## [What you have to do]
Return the records exactly as they appear below, omitting the pictures.

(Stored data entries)
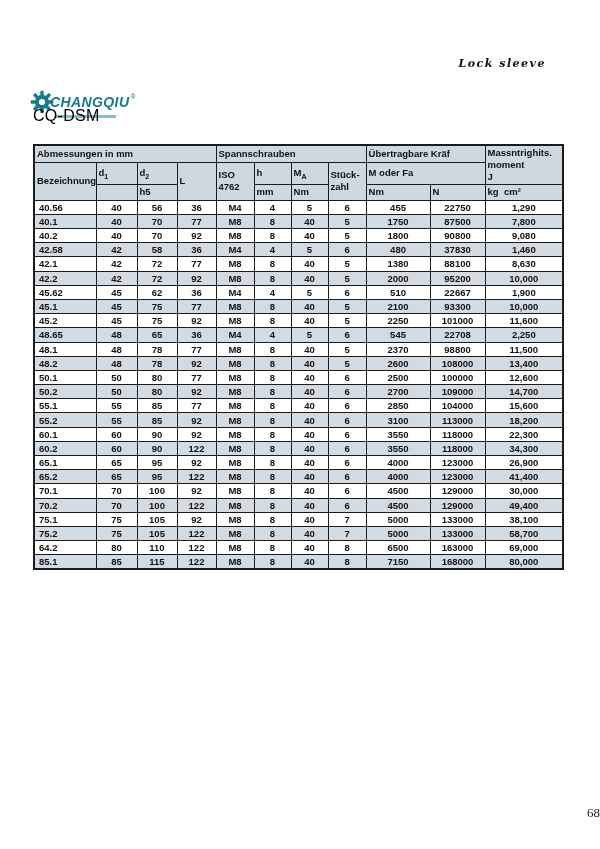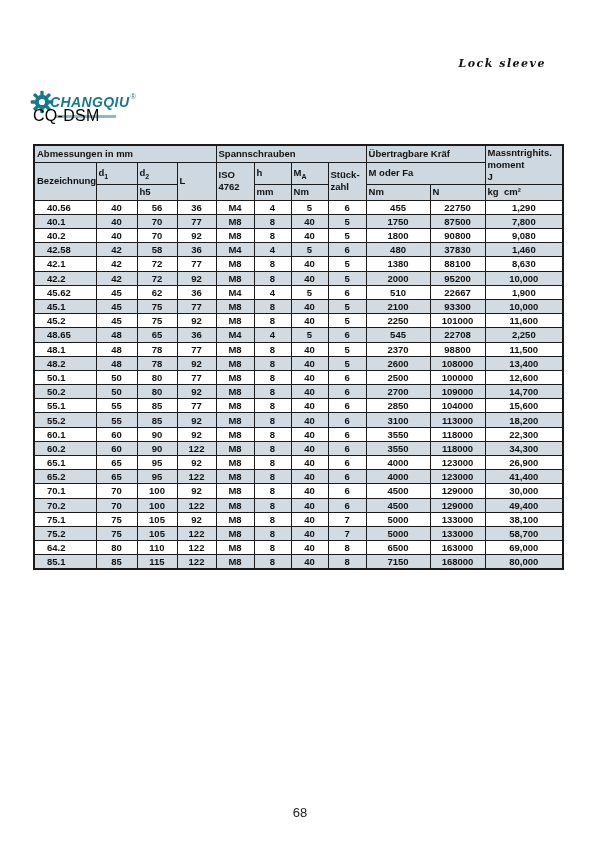"40.56" .spec tbody td:first-child { padding-left: 12px -> 4px }
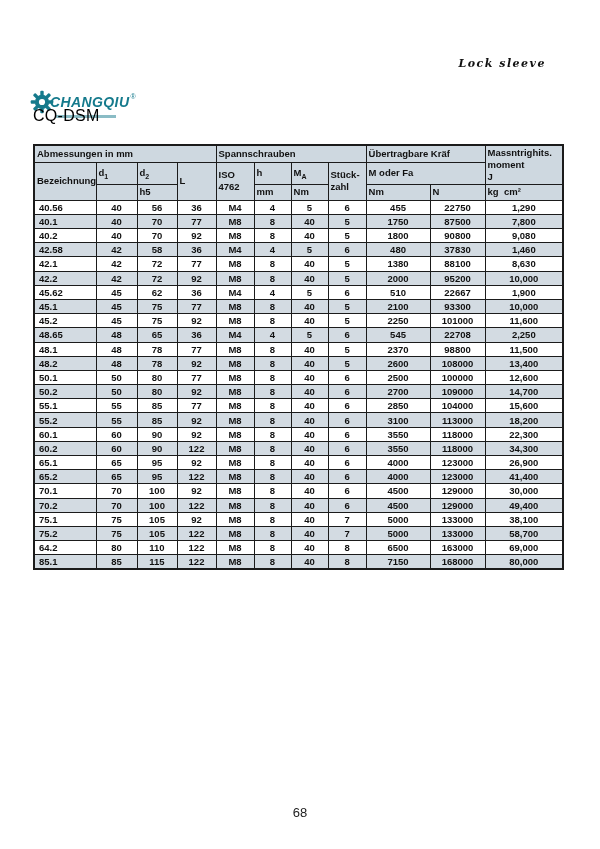"68" .pagenum { font-family: Liberation Sans, sans-serif -> Liberation Serif, serif; text-align: center -> right }
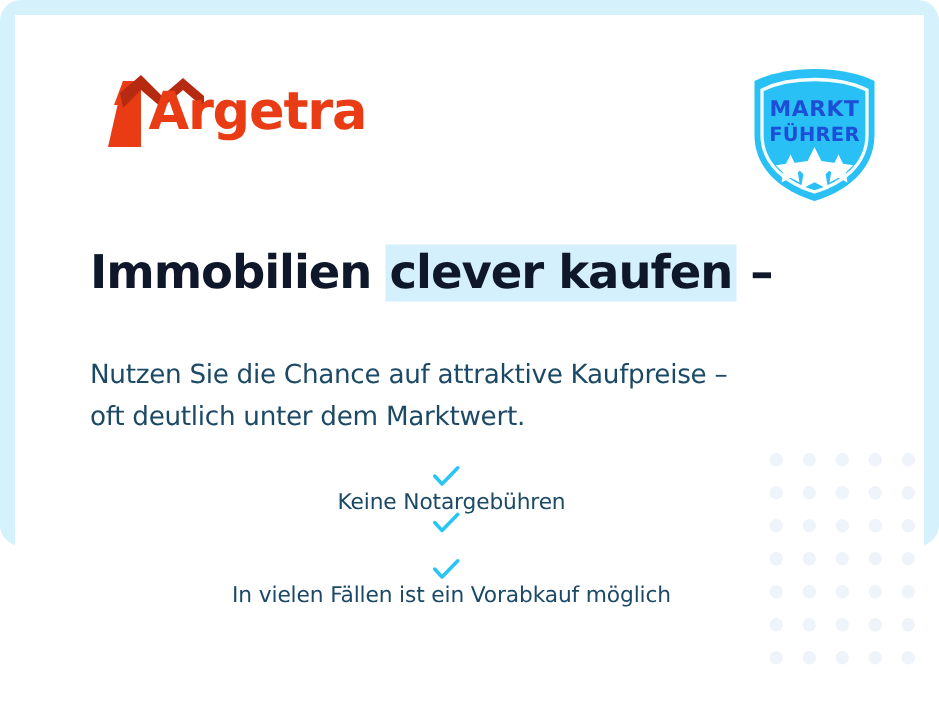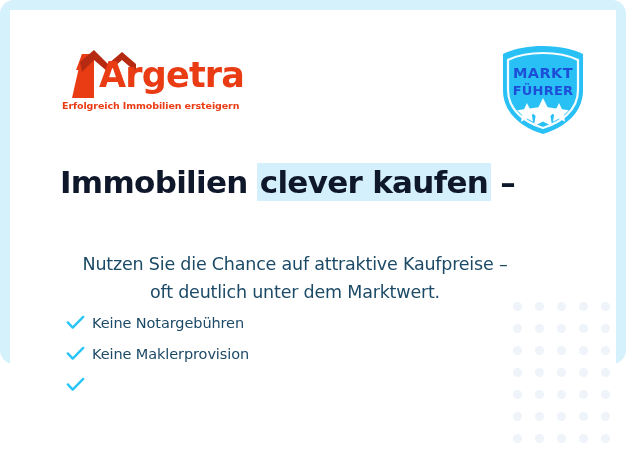"Erfolgreich Immobilien ersteigern" div { html: <div>Erfolgreich Immobilien ersteigern</div> -> none }
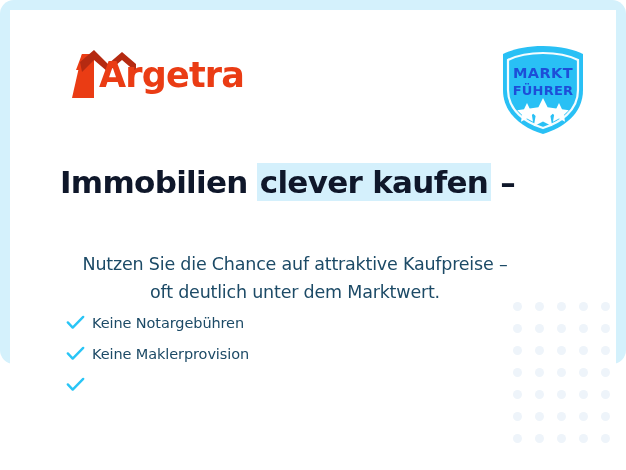"Nutzen Sie die Chance auf" #subheading { text-align: center -> none; top: 222px -> 208px }
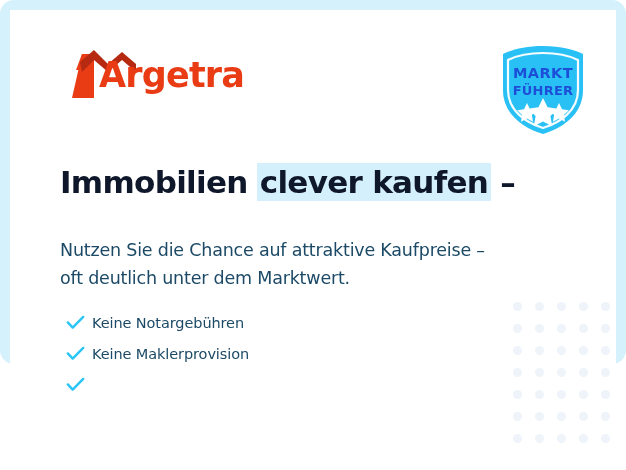"Keine Notargebühren" .bullet-item { flex-direction: none -> column }
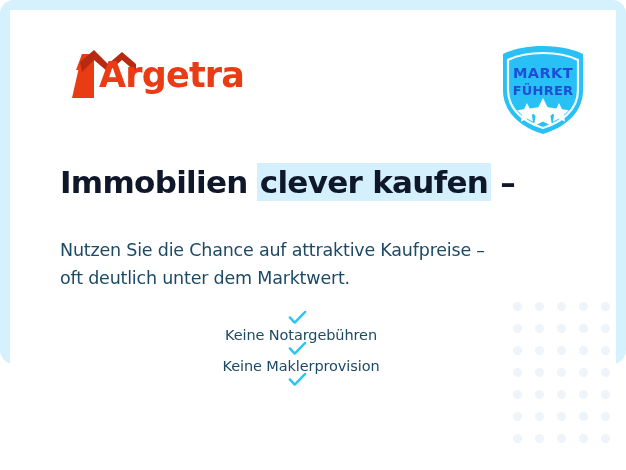"Keine Maklerprovision" span.bullet-label { html: <span>Keine Maklerprovision</span> -> none }
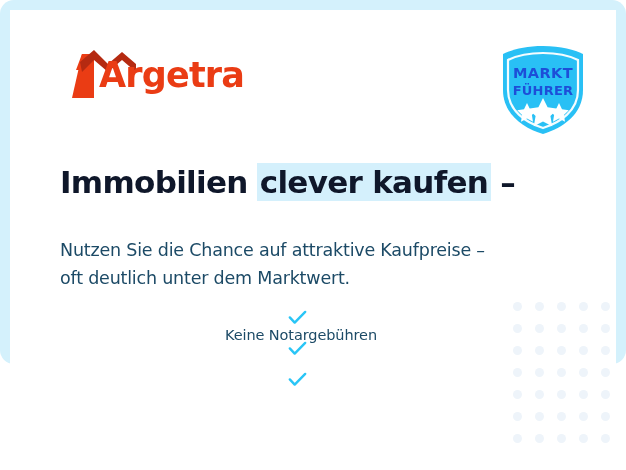"In vielen Fällen ist ein" span.bullet-label { html: none -> <span>In vielen Fällen ist ein Vorabkauf möglich</span> }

## [Solution to this task]
"40.56" .spec tbody td:first-child { padding-left: 12px -> 4px }
"68" .pagenum { font-family: Liberation Sans, sans-serif -> Liberation Serif, serif; text-align: center -> right }
"Erfolgreich Immobilien ersteigern" div { html: <div>Erfolgreich Immobilien ersteigern</div> -> none }
"Nutzen Sie die Chance auf" #subheading { text-align: center -> none; top: 222px -> 208px }
"Keine Notargebühren" .bullet-item { flex-direction: none -> column }
"Keine Maklerprovision" span.bullet-label { html: <span>Keine Maklerprovision</span> -> none }
"In vielen Fällen ist ein" span.bullet-label { html: none -> <span>In vielen Fällen ist ein Vorabkauf möglich</span> }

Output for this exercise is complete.